The changes we observed in 10-year-olds’ movement timing across the session provide a hint about how changes in movement timing across development might occur. As others have proposed, short-term changes in perception-action tuning accumulate to produce longer-term changes in perception-action coupling (Berthier et al., 2005; Thelen & Smith, 1994). When children are transitional with respect to a perceptual-motor skill such as the 10-year-olds here, they exhibit short-term gains in perception-action tuning each time they practice a skill. Although these short-term gains dissipate to some extent between bouts of practice, small changes in perception-action coupling persist. The next time children encounter a similar task, these small changes in perception-action coupling affect how they experience that task. For example, if we brought back the 10-year-olds to do the same task three weeks later, they may be better able to control the bicycle and anticipate upcoming events. As a result, they would be able to further refine their movement timing. Over time, these kinds of small changes stemming from experiences with road crossing lead to long-lasting changes in road-crossing skill.

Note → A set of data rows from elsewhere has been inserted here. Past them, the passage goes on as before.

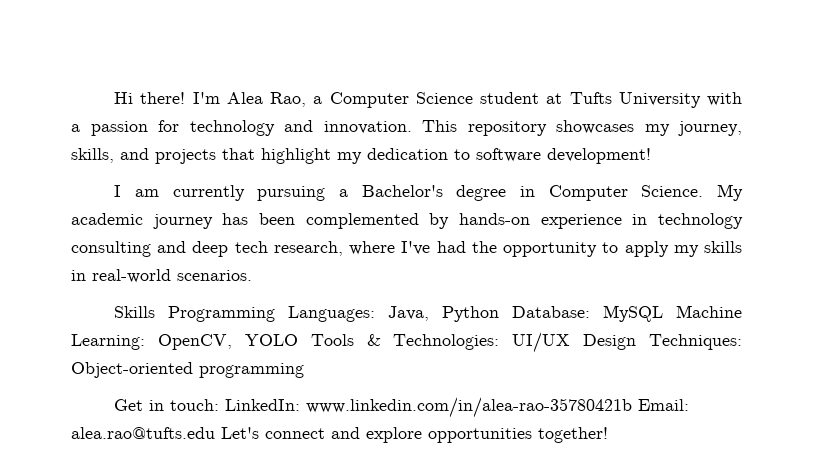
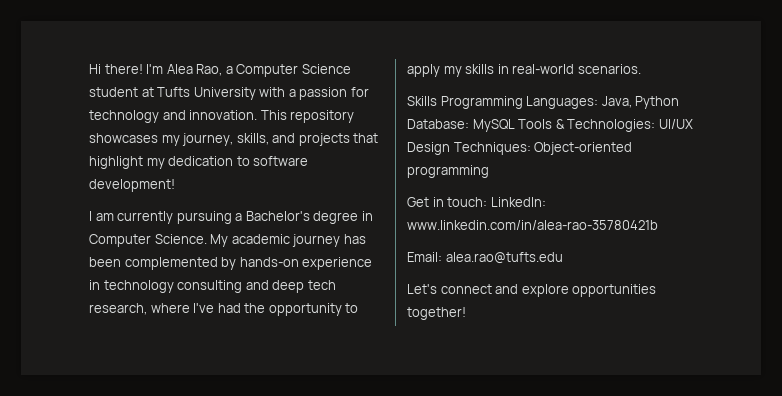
- Skills Programming Languages: Java, Python Database: MySQL Machine Learning: OpenCV, YOLO Tools & Technologies: UI/UX Design Techniques: Object-oriented programming
+ Skills Programming Languages: Java, Python Database: MySQL Tools & Technologies: UI/UX Design Techniques: Object-oriented programming
- Get in touch: LinkedIn: www.linkedin.com/in/alea-rao-35780421b Email: alea.rao@tufts.edu Let's connect and explore opportunities together!
+ Get in touch: LinkedIn: www.linkedin.com/in/alea-rao-35780421b
+ Email: alea.rao@tufts.edu
+ Let's connect and explore opportunities together!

On a final note, the results of this investigation raise interesting questions about the relationship between risk taking and skill development. Becoming better at performing a skill involves aspiring to do things that are beyond one’s current level of ability (Bjorklund & Green 1992; Plumert, 1995). Attempting to do something beyond one’s current level of ability often involves some measure of risk taking. A baseball player learning how to slide into bases or a figure skater learning how do a triple axel, for example, will engage in some risk taking as they acquire the new skill. The dilemma is to take risks that lead to increases in skill, but not ones that lead to disastrous consequences. Further research is needed to better understand how children negotiate the balance between risk taking and skill development.
Acknowledgments
This research was supported by grants awarded to Jodie Plumert, Joseph Kearney, and James Cremer from the National Center for Injury Prevention and Control (R49-CCR721682), the National Science Foundation (EIA-0130864 and IIS 00-02535), and the National Institute of Child Health and Human Development (R01-HD052875). We thank the undergraduate research assistants for their help with data collection and coding.
Footnotes
This procedure was used to determine the smallest gap participants found acceptable for crossing. If participants were presented with randomly ordered gaps after the set of uncrossable gaps, theoretically they would choose any gap between the minimally acceptable gap and the largest gap available. We attempted to avoid this situation by providing participants with progressively larger temporal gaps separated by smaller, uncrossable gaps.
Note that the number of participants included in analyses involving the proportion of gaps taken varies depending on how many participants saw at least one gap of a given size during a particular set of intersections.